## ACTION ITEM
Write out each line of the entries below that holds the word "Gazette".

## SOURCE MATERIAL
==*==

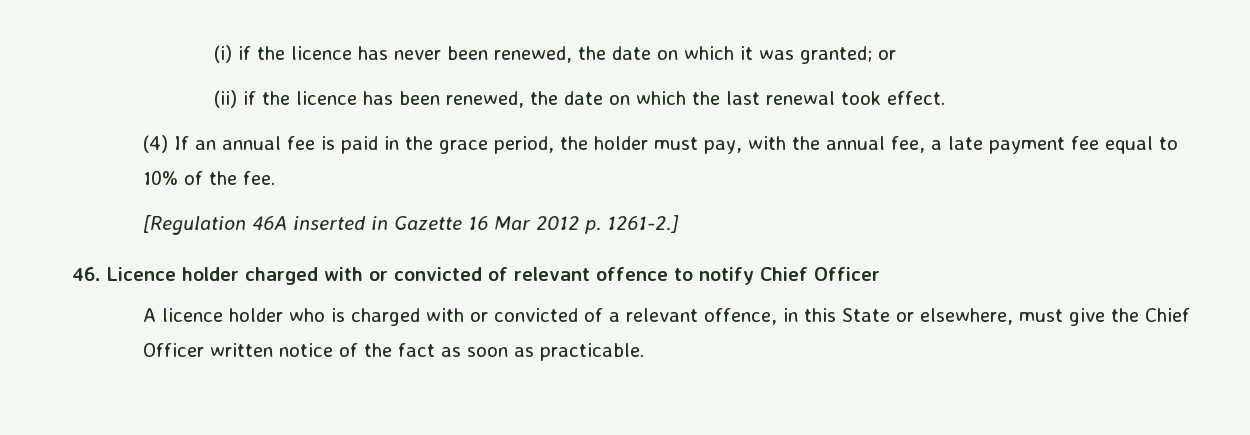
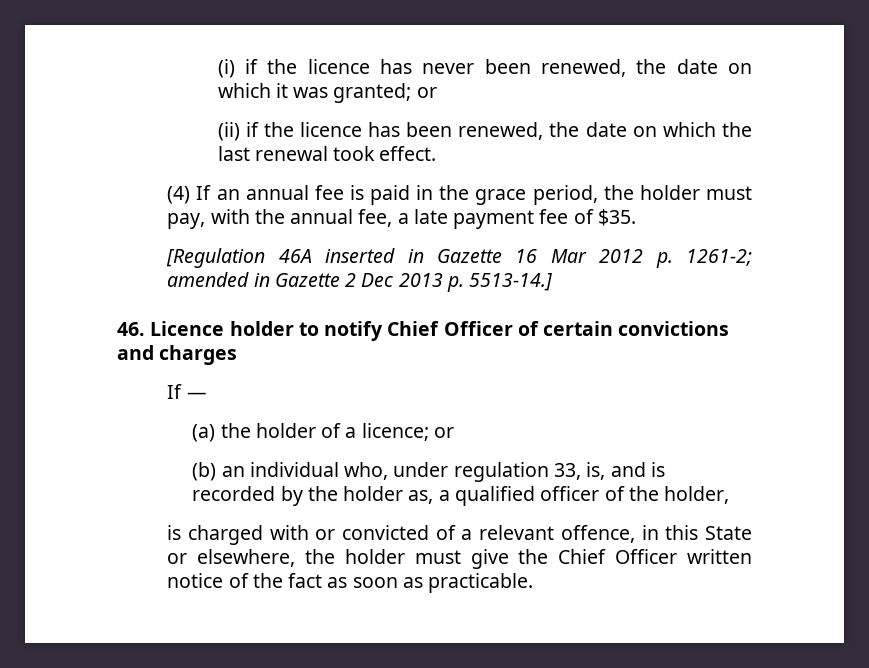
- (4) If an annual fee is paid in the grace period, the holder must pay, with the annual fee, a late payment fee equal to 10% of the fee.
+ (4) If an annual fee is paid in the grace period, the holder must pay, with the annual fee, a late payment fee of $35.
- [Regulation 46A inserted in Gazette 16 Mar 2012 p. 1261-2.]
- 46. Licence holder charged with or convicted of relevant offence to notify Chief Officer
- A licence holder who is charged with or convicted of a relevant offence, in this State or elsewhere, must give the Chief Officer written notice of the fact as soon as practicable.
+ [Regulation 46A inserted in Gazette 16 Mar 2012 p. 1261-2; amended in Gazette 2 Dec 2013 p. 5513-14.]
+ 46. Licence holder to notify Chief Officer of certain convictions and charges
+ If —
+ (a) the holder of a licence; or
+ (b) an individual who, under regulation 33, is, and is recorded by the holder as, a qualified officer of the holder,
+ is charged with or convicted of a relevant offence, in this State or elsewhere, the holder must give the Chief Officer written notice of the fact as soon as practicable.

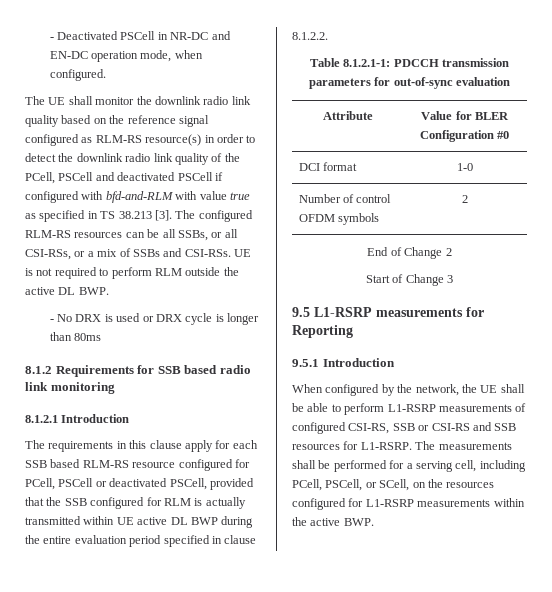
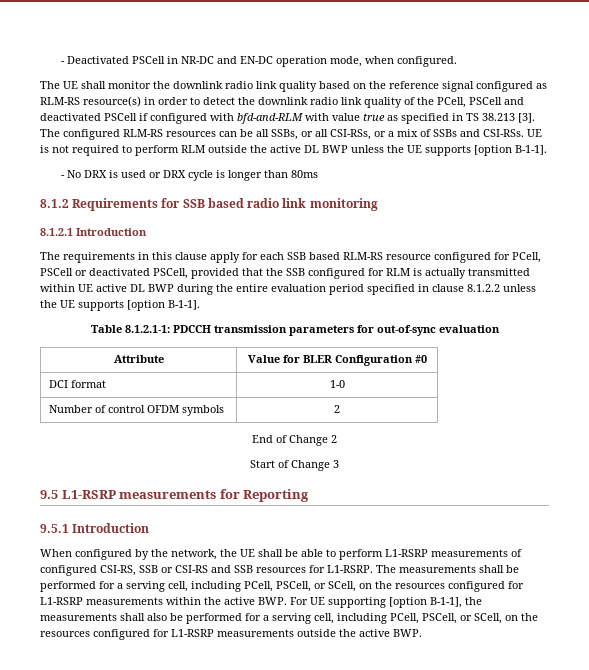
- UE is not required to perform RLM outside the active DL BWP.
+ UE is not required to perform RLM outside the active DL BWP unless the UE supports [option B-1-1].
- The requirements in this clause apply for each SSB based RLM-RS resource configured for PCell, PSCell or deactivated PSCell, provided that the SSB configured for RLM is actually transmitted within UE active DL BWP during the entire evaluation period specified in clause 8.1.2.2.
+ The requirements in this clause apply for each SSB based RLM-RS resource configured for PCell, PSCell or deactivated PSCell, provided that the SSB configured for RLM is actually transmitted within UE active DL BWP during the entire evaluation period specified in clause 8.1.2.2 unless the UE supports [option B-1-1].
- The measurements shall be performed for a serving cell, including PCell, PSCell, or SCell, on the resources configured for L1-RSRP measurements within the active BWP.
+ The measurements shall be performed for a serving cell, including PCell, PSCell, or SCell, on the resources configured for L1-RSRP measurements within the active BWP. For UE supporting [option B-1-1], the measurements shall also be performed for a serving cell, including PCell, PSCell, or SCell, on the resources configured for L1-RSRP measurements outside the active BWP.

==*==

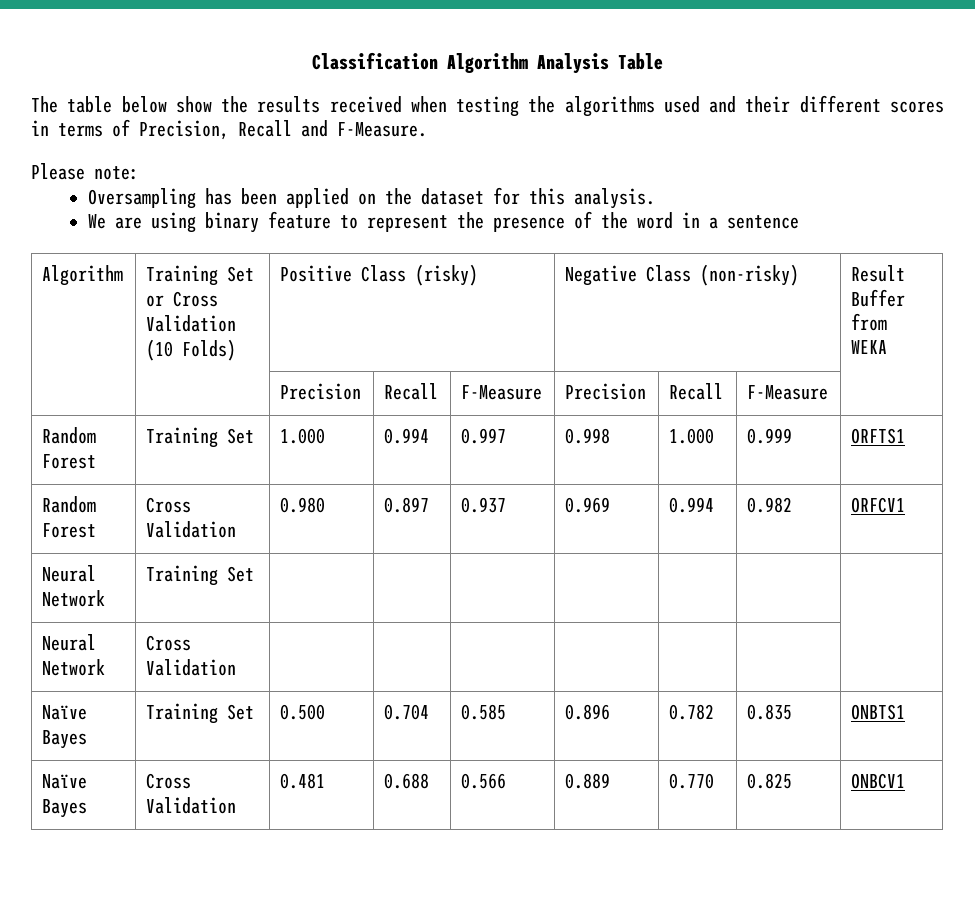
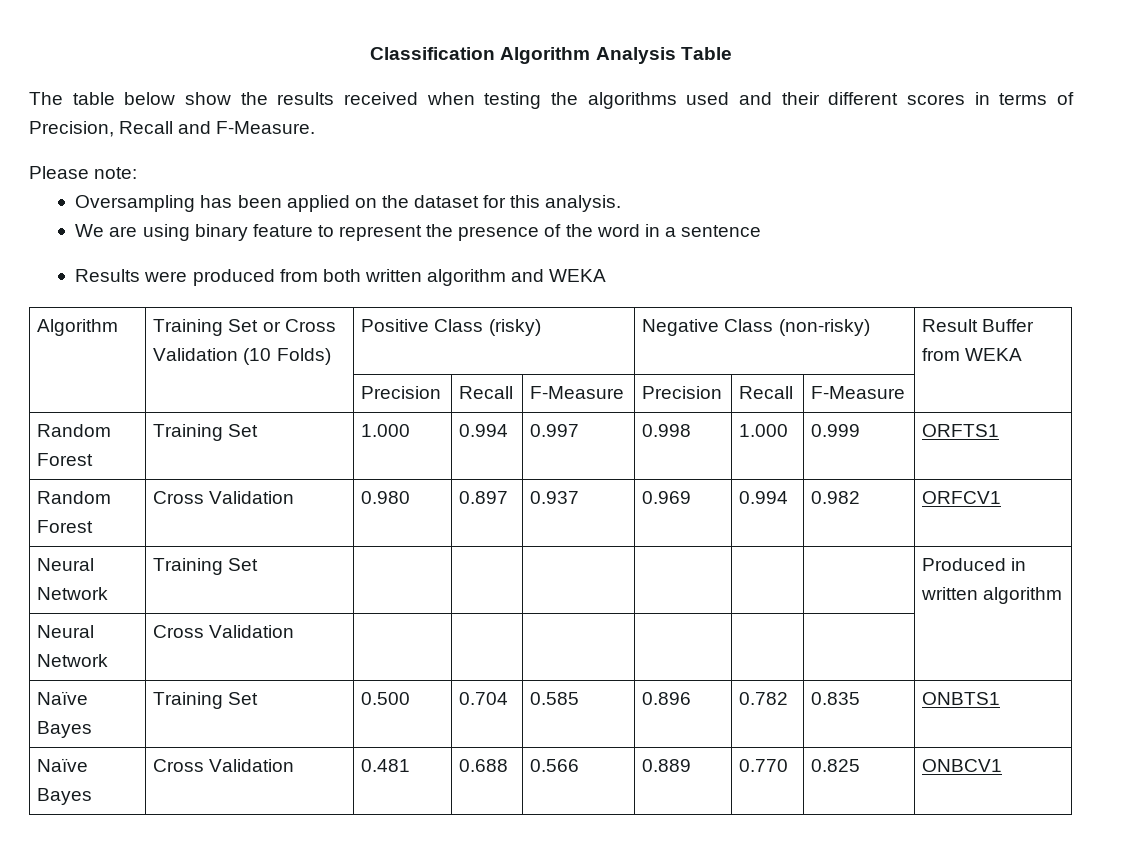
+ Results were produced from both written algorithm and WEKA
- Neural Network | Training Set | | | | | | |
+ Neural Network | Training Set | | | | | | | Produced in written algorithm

==*==

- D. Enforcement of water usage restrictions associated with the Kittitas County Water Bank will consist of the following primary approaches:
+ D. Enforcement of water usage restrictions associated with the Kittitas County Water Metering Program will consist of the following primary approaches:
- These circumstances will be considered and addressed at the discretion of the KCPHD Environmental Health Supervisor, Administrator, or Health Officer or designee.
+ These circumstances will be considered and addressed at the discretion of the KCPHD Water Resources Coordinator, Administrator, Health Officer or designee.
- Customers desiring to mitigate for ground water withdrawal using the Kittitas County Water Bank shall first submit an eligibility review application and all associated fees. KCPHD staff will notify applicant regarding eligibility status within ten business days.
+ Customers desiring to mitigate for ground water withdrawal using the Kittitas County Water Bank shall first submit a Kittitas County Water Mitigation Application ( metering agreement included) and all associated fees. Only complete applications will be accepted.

==*==

## THE COMPLETED TASK
- [Regulation 46A inserted in Gazette 16 Mar 2012 p. 1261-2.]
+ [Regulation 46A inserted in Gazette 16 Mar 2012 p. 1261-2; amended in Gazette 2 Dec 2013 p. 5513-14.]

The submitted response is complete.